The only guarantee given in the ANSI C Standard regarding the alignment of members of a struct is that a hole (caused by padding) cannot occur at the beginning of the struct.

The values of holes created by alignment restrictions are undefined, and you should not make assumptions about these values. Strictly, two structures with identical members, each having identical values, will only be found to be equal if field-by-field comparison is used; a byte-by-byte, or word-by-word, comparison need not indicate equality.

In practice, this can be a real problem for both auto structs and structs allocated dynamically using malloc. If byte-by-byte comparability of such structures is required, they must be zeroed using memset() before assigning field values.

Padding may also have implications for the space required by a large array of structs. For example:

#define ARRSIZE 10000
typedef struct
{    int i;
    short s;
} ELEM;
ELEM arr[ARRSIZE];

may require 40KB, 60KB or 80KB depending on the size and alignment of ints and shorts (assume a short occupies 2 bytes, 2-byte aligned; then consider a 2-byte int, a 4-byte int 2-byte aligned, and a 4-byte int 4-byte aligned).

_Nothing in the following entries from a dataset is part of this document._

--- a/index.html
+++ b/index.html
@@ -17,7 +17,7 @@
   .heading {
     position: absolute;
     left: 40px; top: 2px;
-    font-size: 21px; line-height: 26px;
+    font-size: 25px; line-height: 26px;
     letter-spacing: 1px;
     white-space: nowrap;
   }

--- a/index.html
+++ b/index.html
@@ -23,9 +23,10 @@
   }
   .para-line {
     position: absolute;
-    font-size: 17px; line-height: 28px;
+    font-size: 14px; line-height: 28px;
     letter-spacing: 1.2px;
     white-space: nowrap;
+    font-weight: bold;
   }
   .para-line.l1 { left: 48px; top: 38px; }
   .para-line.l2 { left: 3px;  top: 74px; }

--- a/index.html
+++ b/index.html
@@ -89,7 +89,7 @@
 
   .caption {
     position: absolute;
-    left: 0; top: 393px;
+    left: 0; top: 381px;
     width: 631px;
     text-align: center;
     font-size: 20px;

Pointers and pointer arithmetic

A deficiency of the original definition of C, and of its subsequent use, has been the relatively unrestrained conversion between pointers to different data types and integers or longs. Much existing code makes the assumption that a pointer can safely be held in either a long int or an int variable. While such an assumption may indeed be true in many implementations on many machines, it is a highly non-portable feature on which to rely. Furthermore, there is no single arithmetic type which is guaranteed to hold a pointer (long or unsigned long is probably a generally safer guess than int or unsigned int).

The problem is further compounded when taking the difference of two pointers by performing a subtraction. When the difference is large, this approach is full of potential errors. ANSI C defines a type ptrdiff_t, which is capable of reliably storing the result of subtracting two pointer values of the same type; a typical use of this mechanism would be to apply it to pointers into the same array.

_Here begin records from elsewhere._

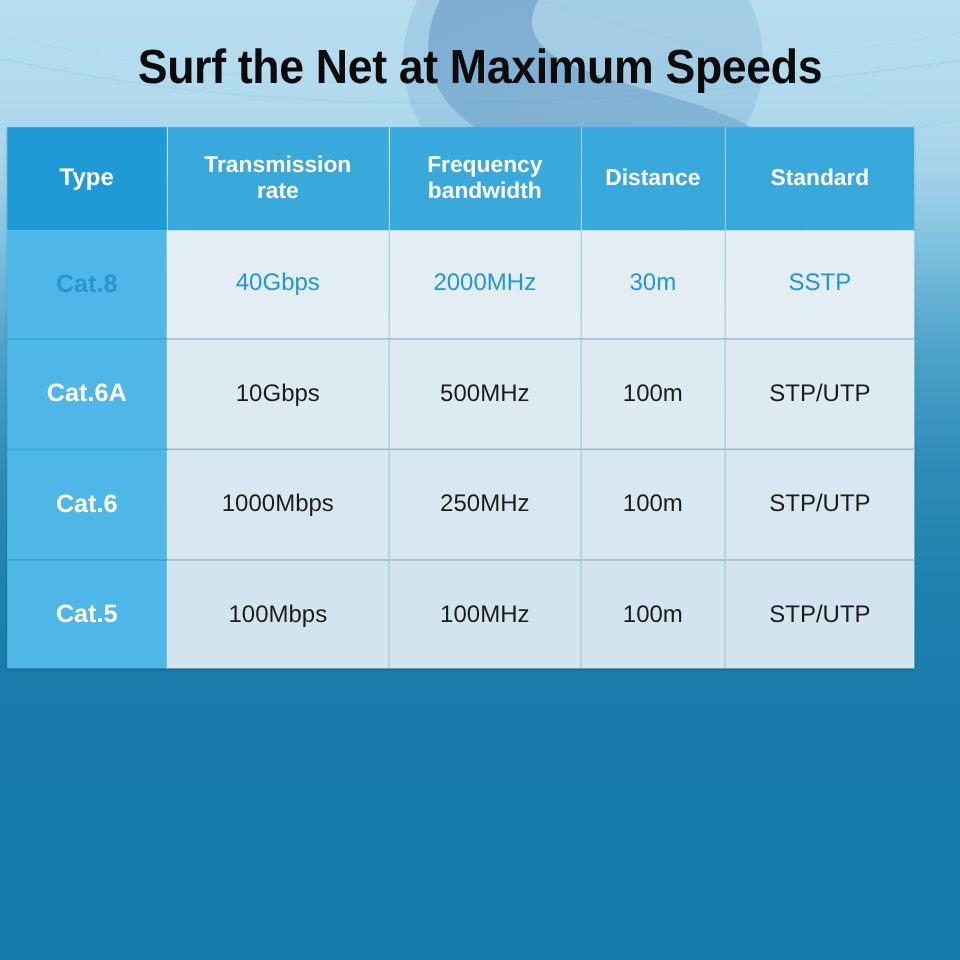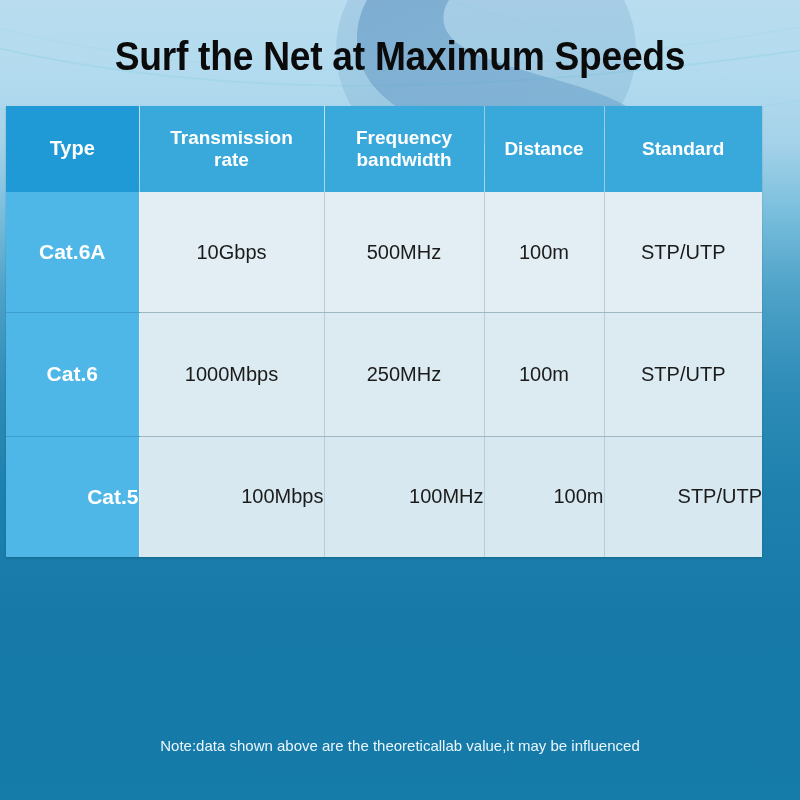--- a/index.html
+++ b/index.html
@@ -187,6 +187,13 @@
         </tr>
       </thead>
       <tbody>
+          <tr class="row-highlight">
+            <td class="type-cell">Cat.8</td>
+            <td>40Gbps</td>
+            <td>2000MHz</td>
+            <td>30m</td>
+            <td>SSTP</td>
+          </tr>
           <tr>
             <td class="type-cell">Cat.6A</td>
             <td>10Gbps</td>

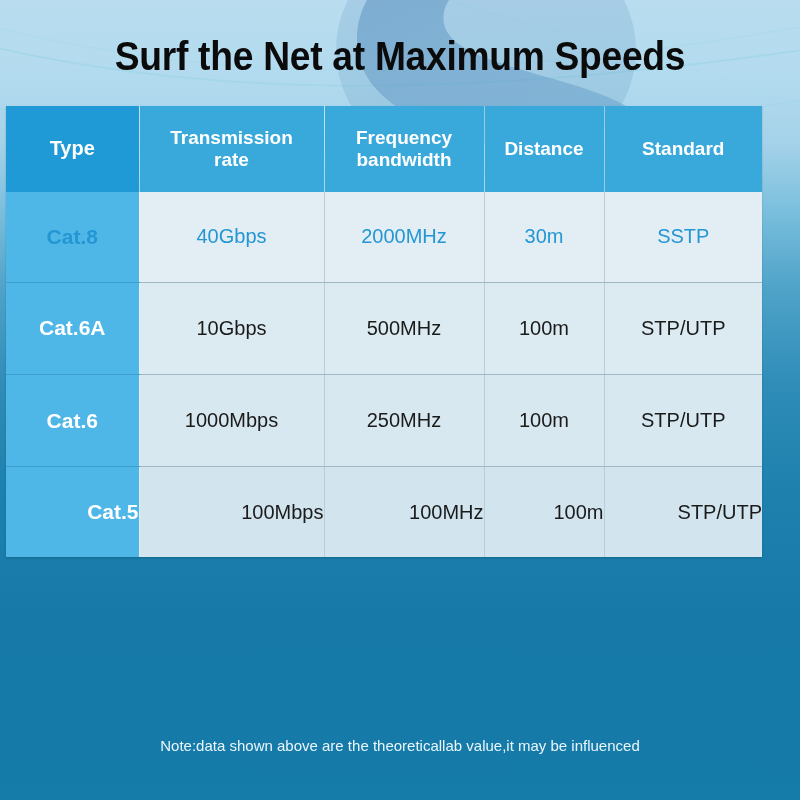--- a/index.html
+++ b/index.html
@@ -93,7 +93,7 @@
     border-bottom:1px solid #9fb8c4;
   }
   tbody td:last-child { border-right:none; }
-  tbody tr:last-child td { border-bottom:none;text-align:right; }
+  tbody tr:last-child td { border-bottom:none; }
 
   tbody td.type-cell {
     color:#ffffff;

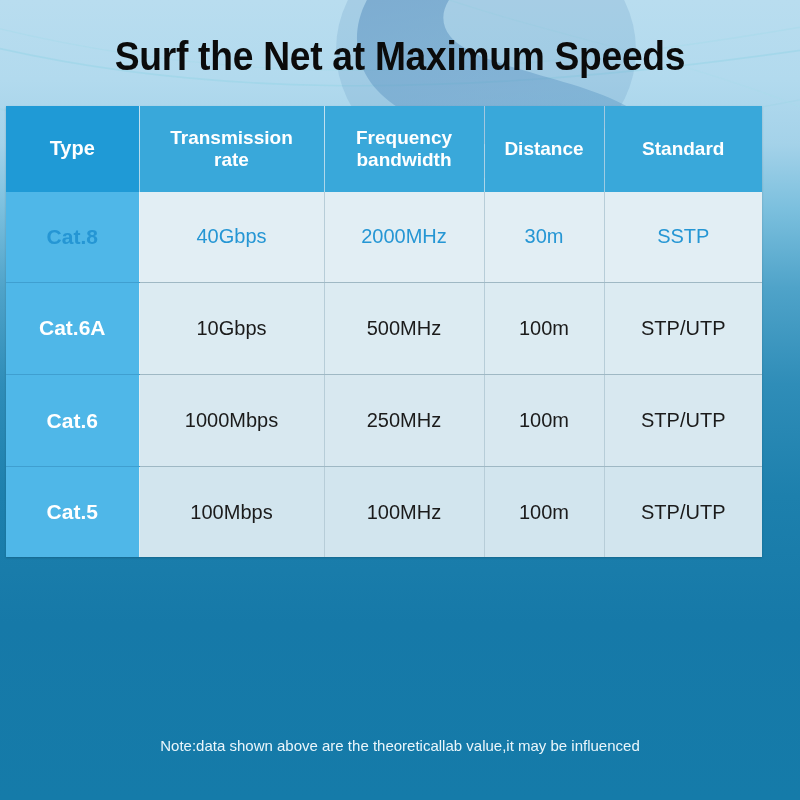--- a/index.html
+++ b/index.html
@@ -220,7 +220,6 @@
   </div>
 
   <div class="note">
-    <div>Note:data shown above are the theoreticallab value,it may be influenced</div>
   </div>
 
 </div>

Although the difference between any two pointers of similar type may be meaningful in a flat address space, only the difference between two pointers into the same object need be meaningful in a segmented address space.

Finally, there are problems of evaluation order with address arithmetic. Consider:

long int base, offset;
char *p1, *p2;
....
offset = base + (p2 - p1);                    /*intended effect */

Now suppose this latter expression were:

offset = (base + p2) - p1;

In a flat address space without holes the expressions are equivalent. In a segmented address space, (p2 - p1) may well be a valid offset within a segment, whereas (base + p2) may be an invalid address. If, in the second case, the validity is checked before subtracting p1, then the expression will fault. This latter class of problem will be familiar to MS-DOS programmers, but alien to those whose main experience is of Unix.

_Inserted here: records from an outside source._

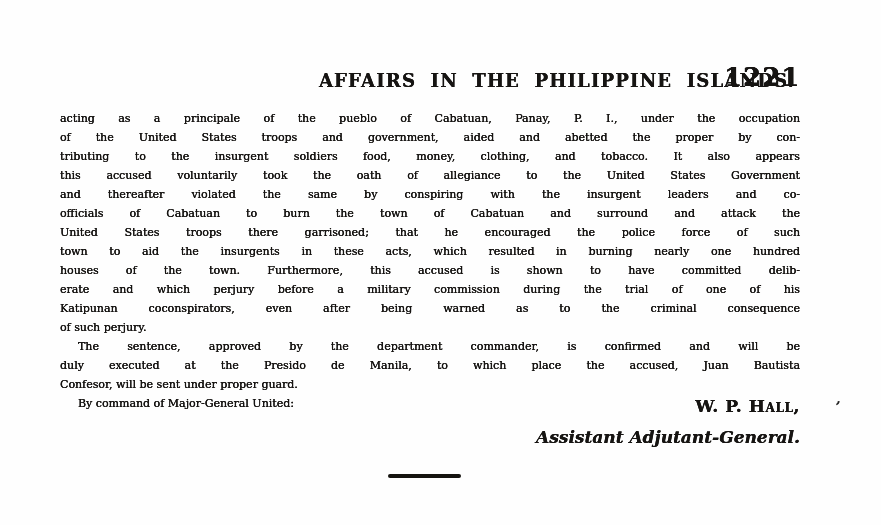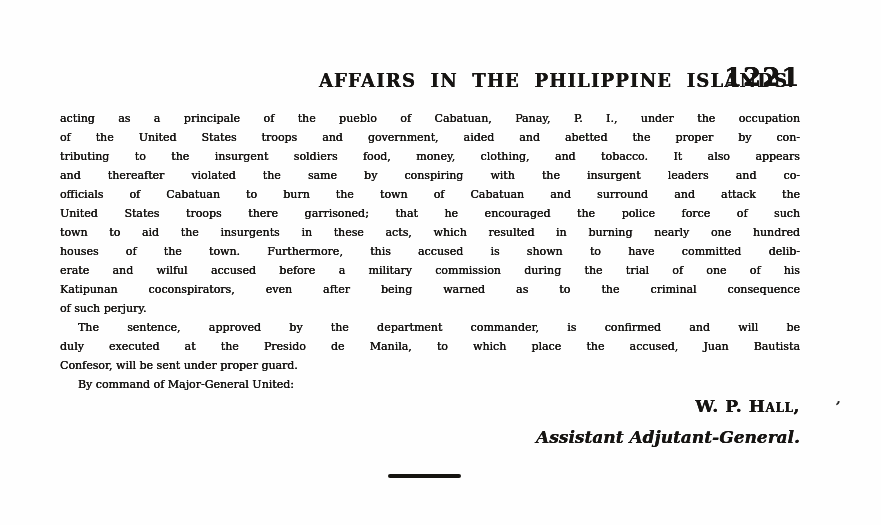--- a/index.html
+++ b/index.html
@@ -113,6 +113,7 @@
     <div class="line">acting as a principale of the pueblo of Cabatuan, Panay, P. I., under the occupation</div>
     <div class="line">of the United States troops and government, aided and abetted the proper by con-</div>
     <div class="line">tributing to the insurgent soldiers food, money, clothing, and tobacco.  It also appears</div>
+    <div class="line">this accused voluntarily took the oath of allegiance to the United States Government</div>
     <div class="line">and thereafter violated the same by conspiring with the insurgent leaders and co-</div>
     <div class="line">officials of Cabatuan to burn the town of Cabatuan and surround and attack the</div>
     <div class="line">United States troops there garrisoned; that he encouraged the police force of such</div>

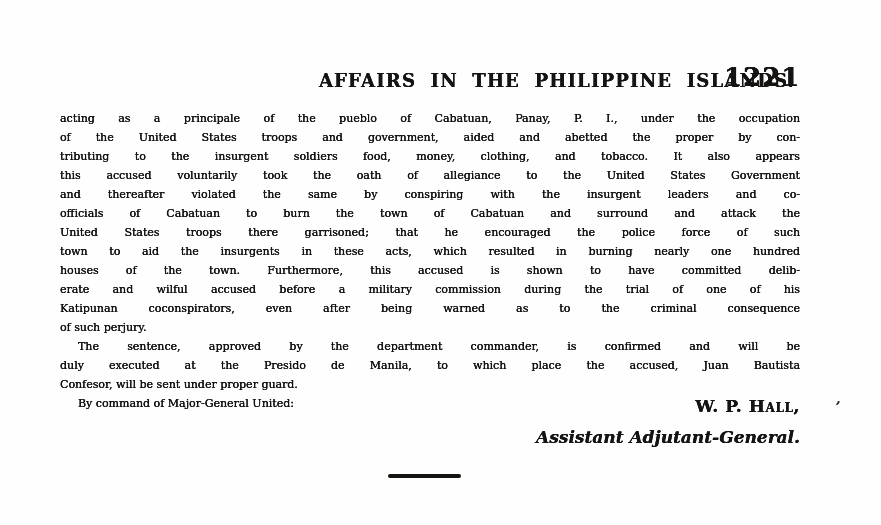--- a/index.html
+++ b/index.html
@@ -119,7 +119,7 @@
     <div class="line">United States troops there garrisoned; that he encouraged the police force of such</div>
     <div class="line">town to aid the insurgents in these acts, which resulted in burning nearly one hundred</div>
     <div class="line">houses of the town.  Furthermore, this accused is shown to have committed delib-</div>
-    <div class="line">erate and wilful accused before a military commission during the trial of one of his</div>
+    <div class="line">erate and which perjury before a military commission during the trial of one of his</div>
     <div class="line">Katipunan coconspirators, even after being warned as to the criminal consequence</div>
     <div class="line short">of such perjury.</div>
     <div class="line indent">The sentence, approved by the department commander, is confirmed and will be</div>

Function-argument evaluation

Whilst the evaluation of operands to operators as ',' and || is defined to be strictly left-to-right (including all side-effects), the same does not apply to function-argument evaluation. For example, in the function call:

i = 3;
f(i, i++);

it is unclear whether the call is f(3, 3) or f(4, 3).

Of course, it is in general unwise for argument expressions to have side effects, for many reasons.

System-specific code

The direct use of operating system calls is obviously non-portable, though often necessary. Isolating such code in target-specific modules, behind target-independent interfaces, helps.

File names and file-name processing are common sources of non-portability which are often surprisingly painful to deal with. Again, the best approach is to localise all such processing.

Binary data files are inherently non-portable. Often the only solution to this problem may be the use of some portable external representation.